__EXERCISE BRIEF__: Nothing but an exact reproduction of the records, pictures excluded, should be returned.

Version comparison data
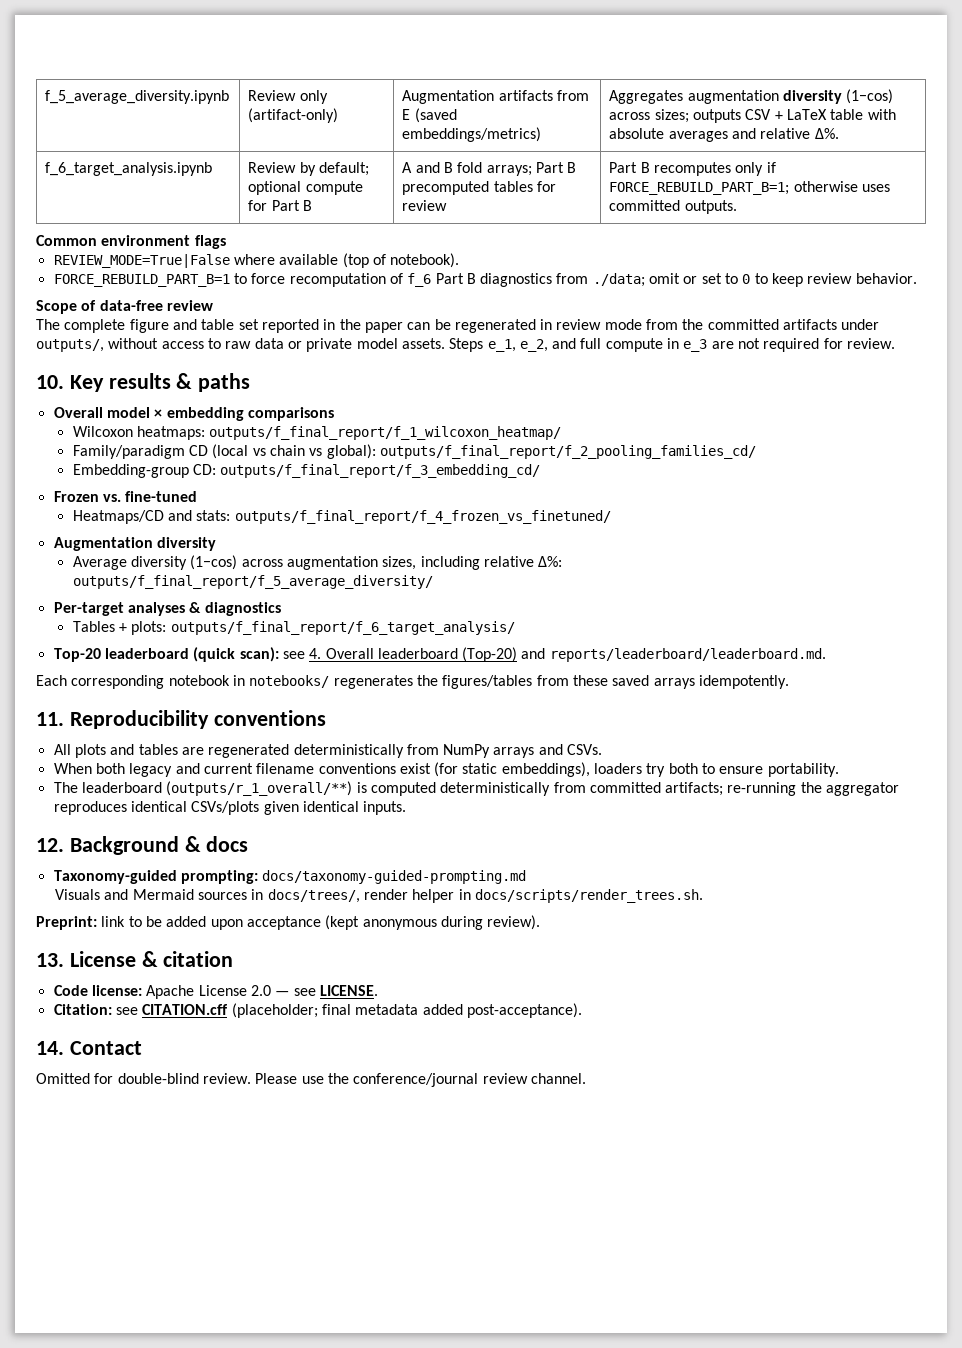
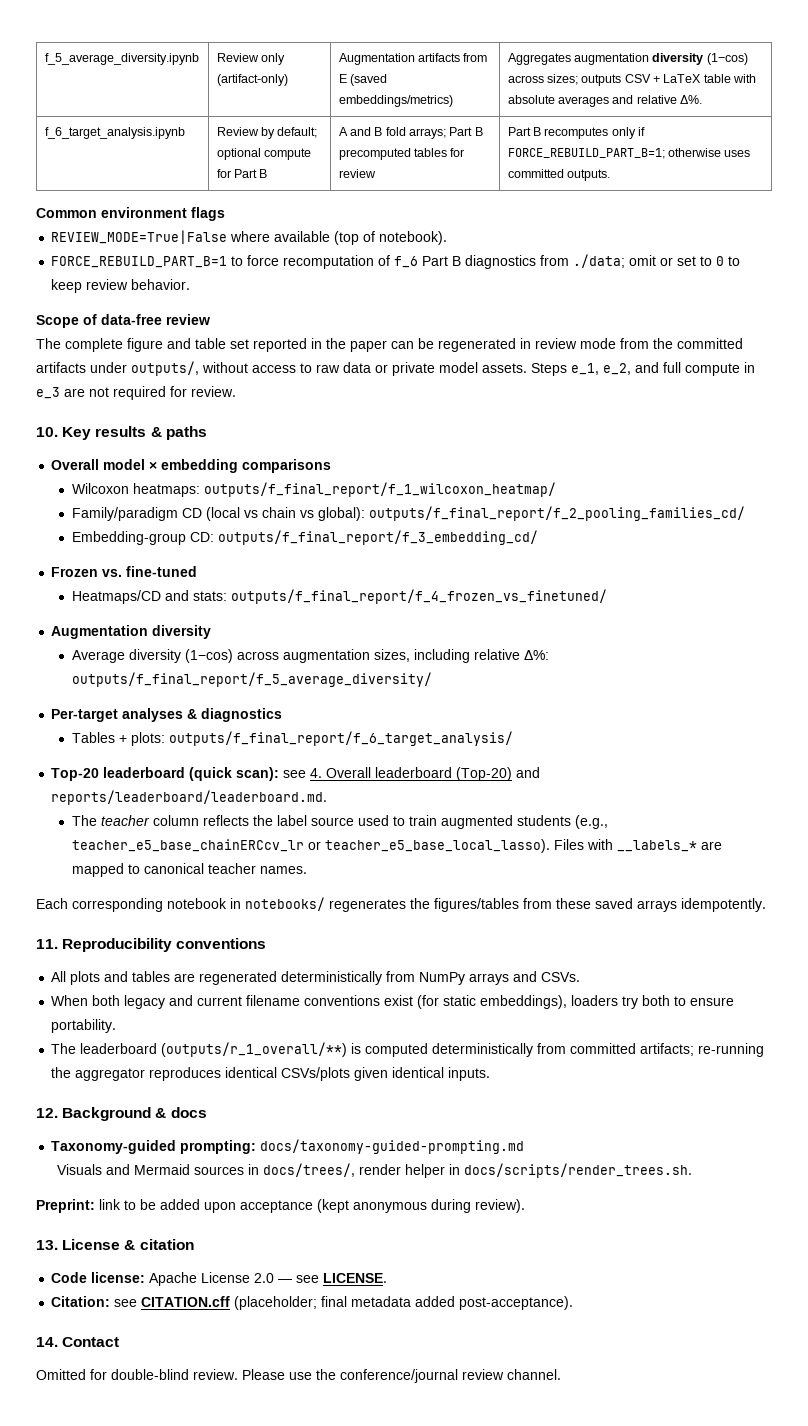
+ The teacher column reflects the label source used to train augmented students (e.g., teacher_e5_base_chainERCcv_lr or teacher_e5_base_local_lasso). Files with __labels_* are mapped to canonical teacher names.

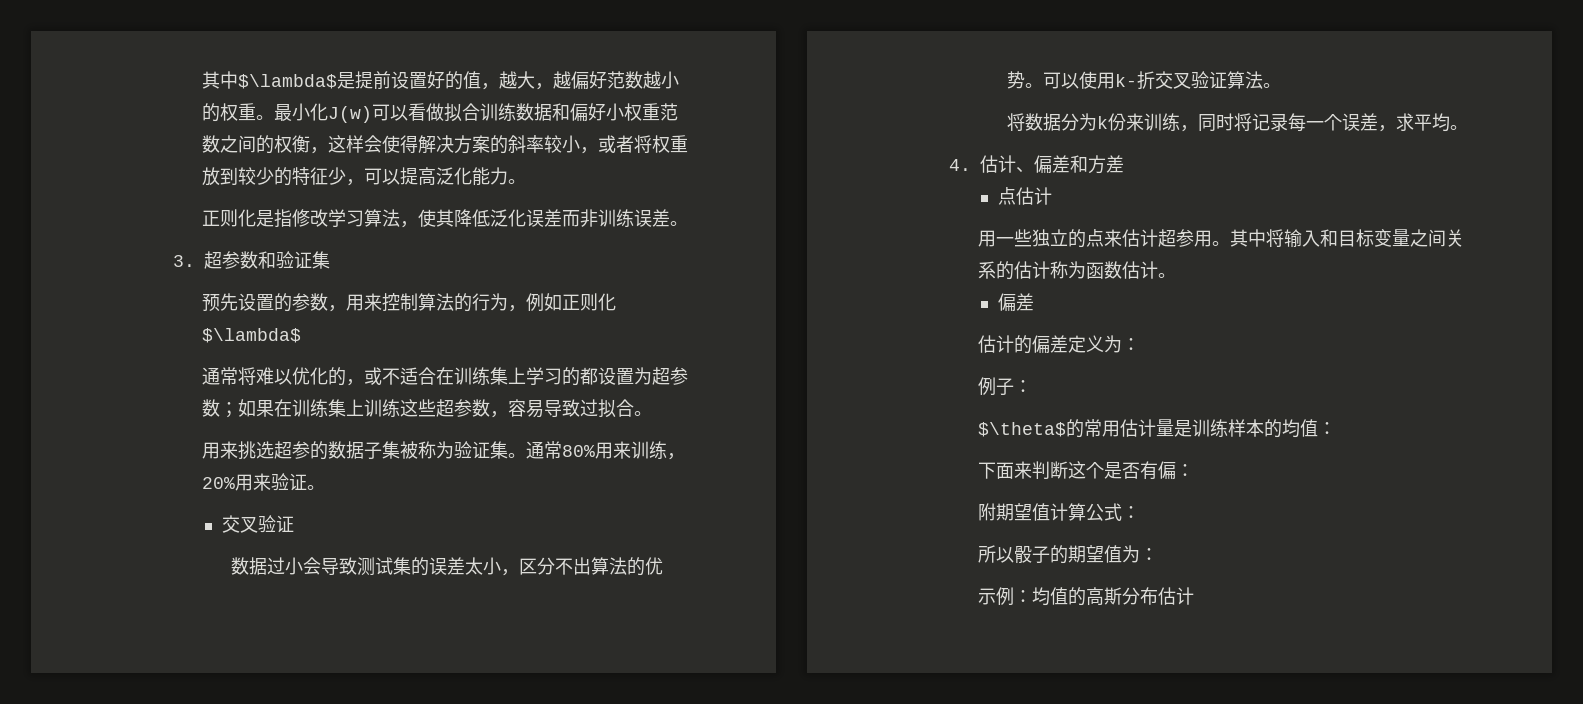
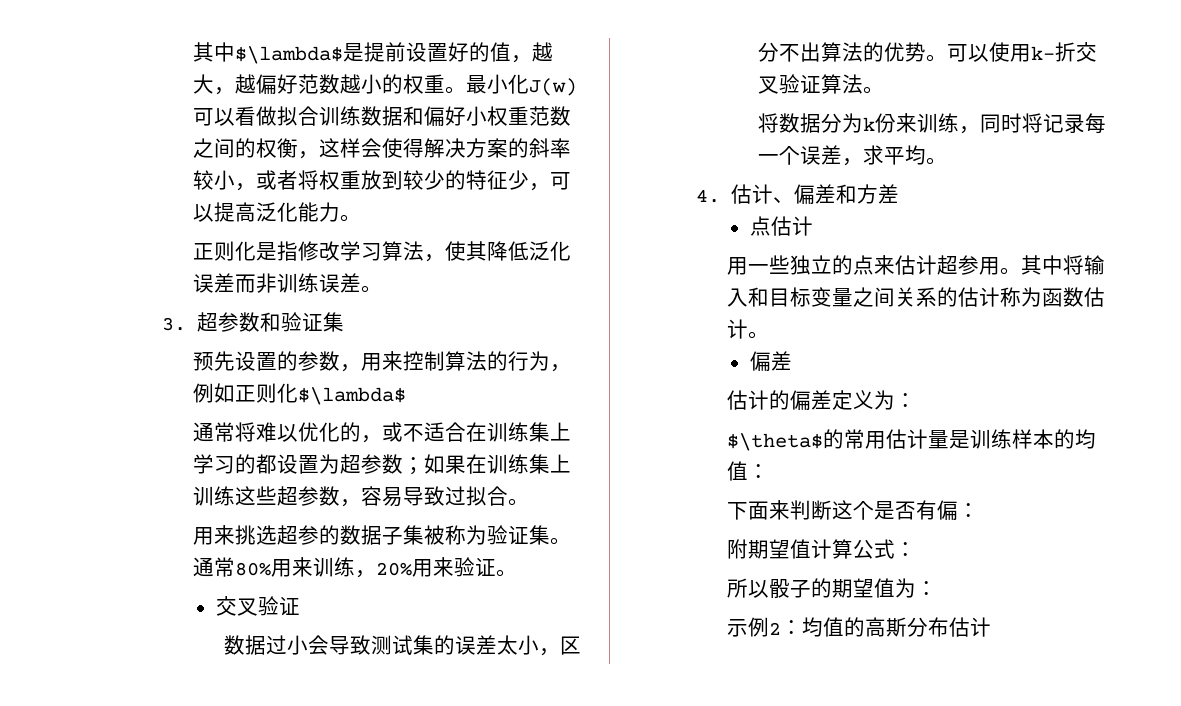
- 例子：
- 示例：均值的高斯分布估计
+ 示例2：均值的高斯分布估计

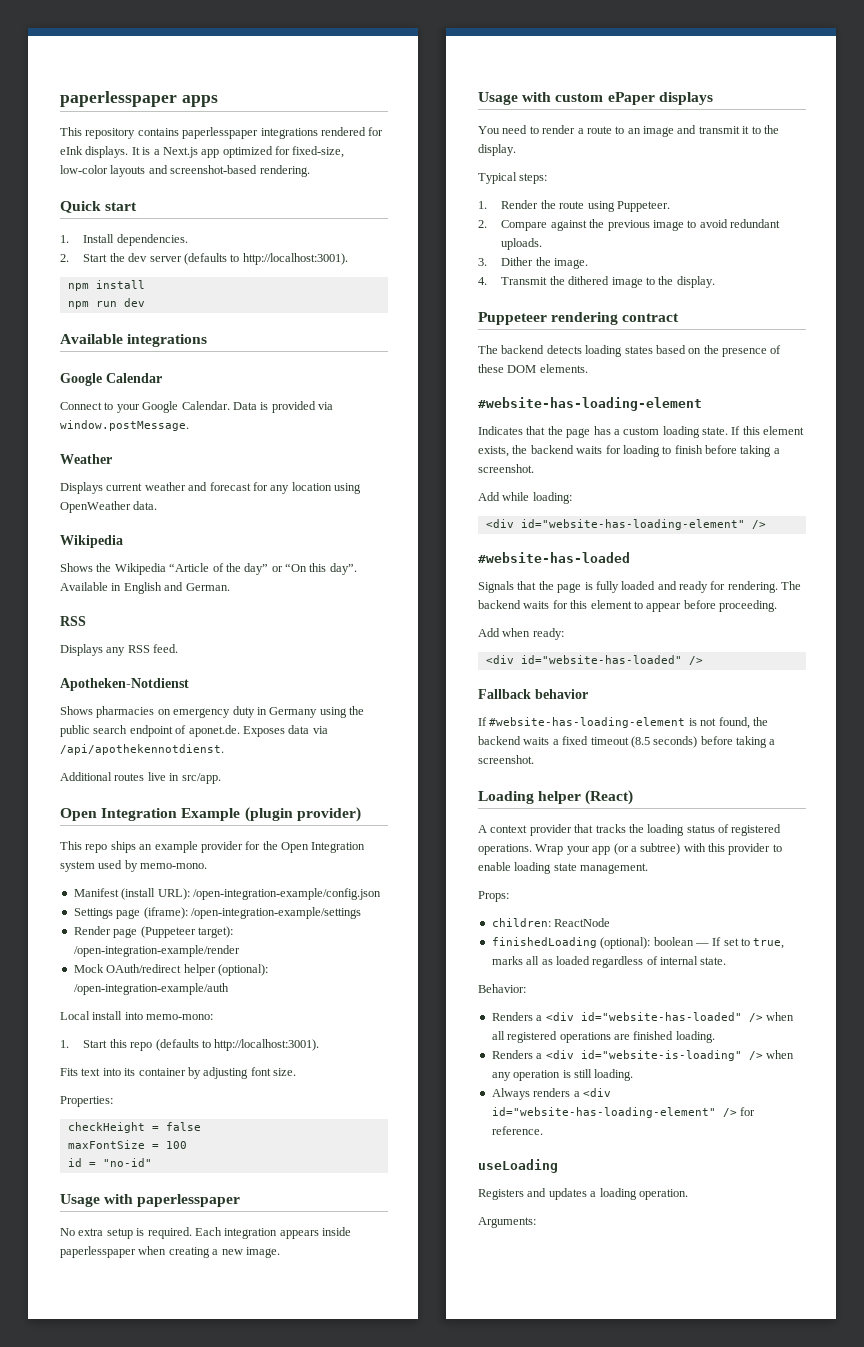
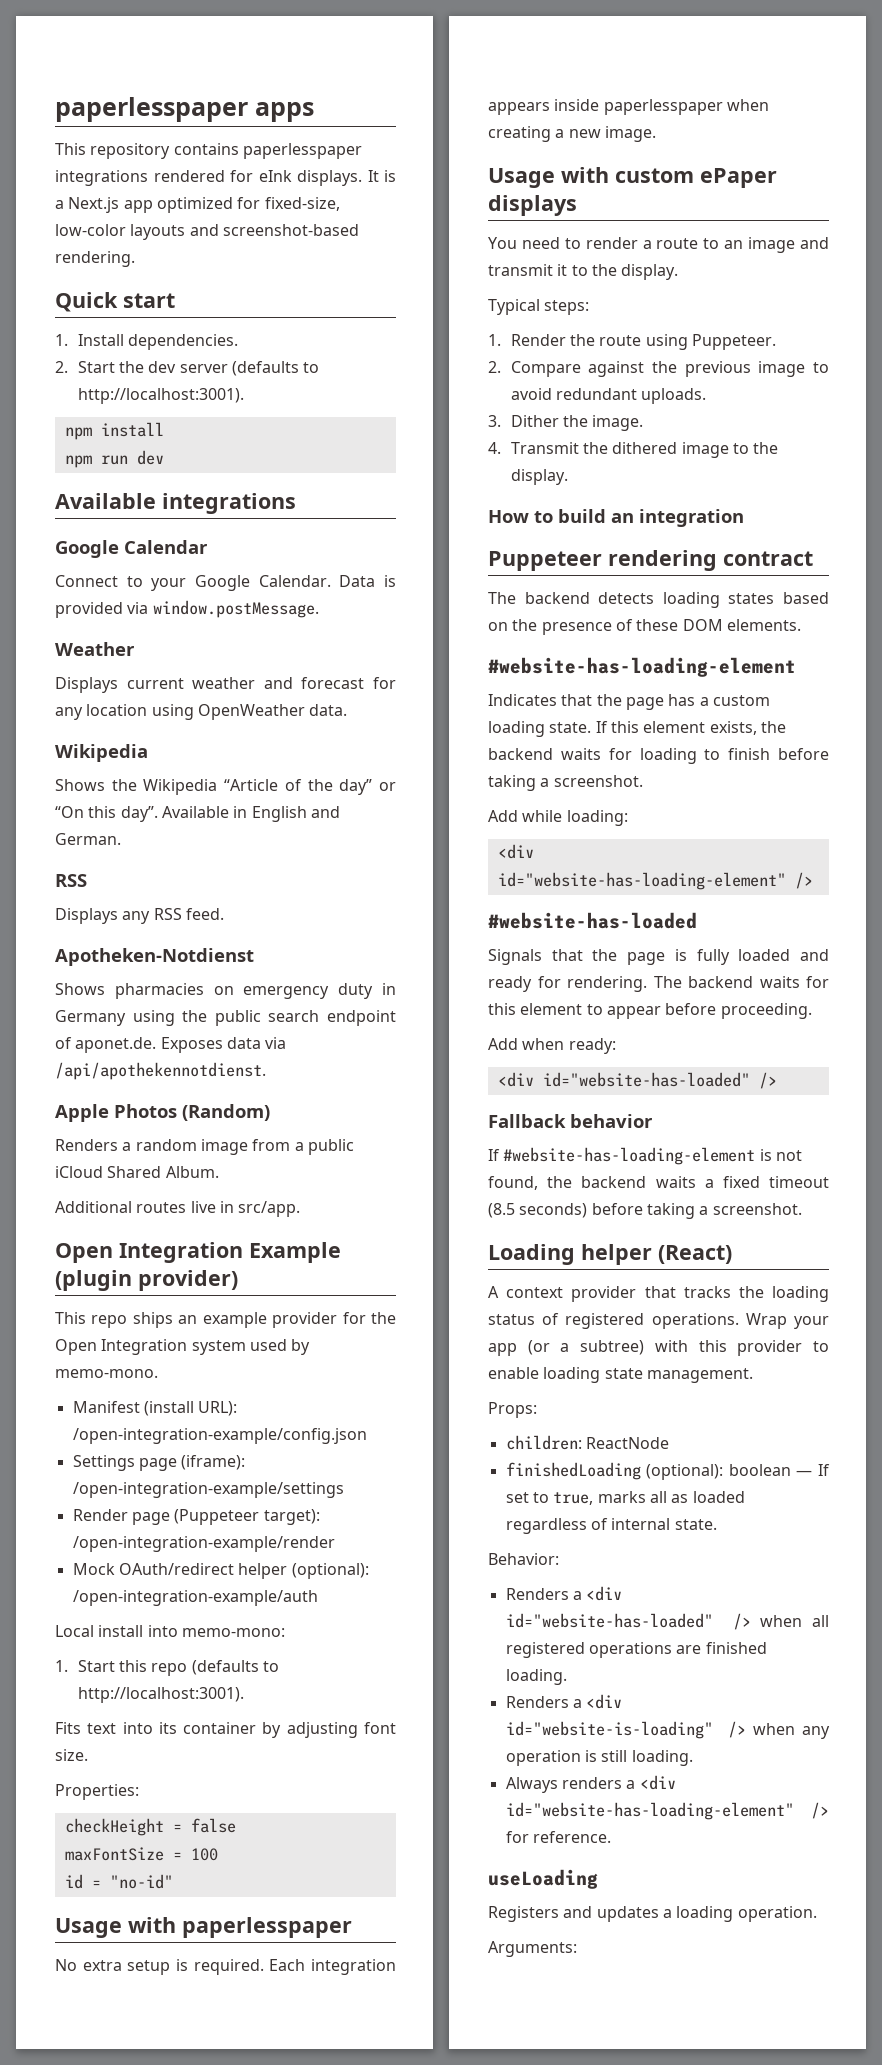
+ Apple Photos (Random)
+ Renders a random image from a public iCloud Shared Album.
+ How to build an integration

__ANSWER SECTION__:
+ The teacher column reflects the label source used to train augmented students (e.g., teacher_e5_base_chainERCcv_lr or teacher_e5_base_local_lasso). Files with __labels_* are mapped to canonical teacher names.

- 例子：
- 示例：均值的高斯分布估计
+ 示例2：均值的高斯分布估计

+ Apple Photos (Random)
+ Renders a random image from a public iCloud Shared Album.
+ How to build an integration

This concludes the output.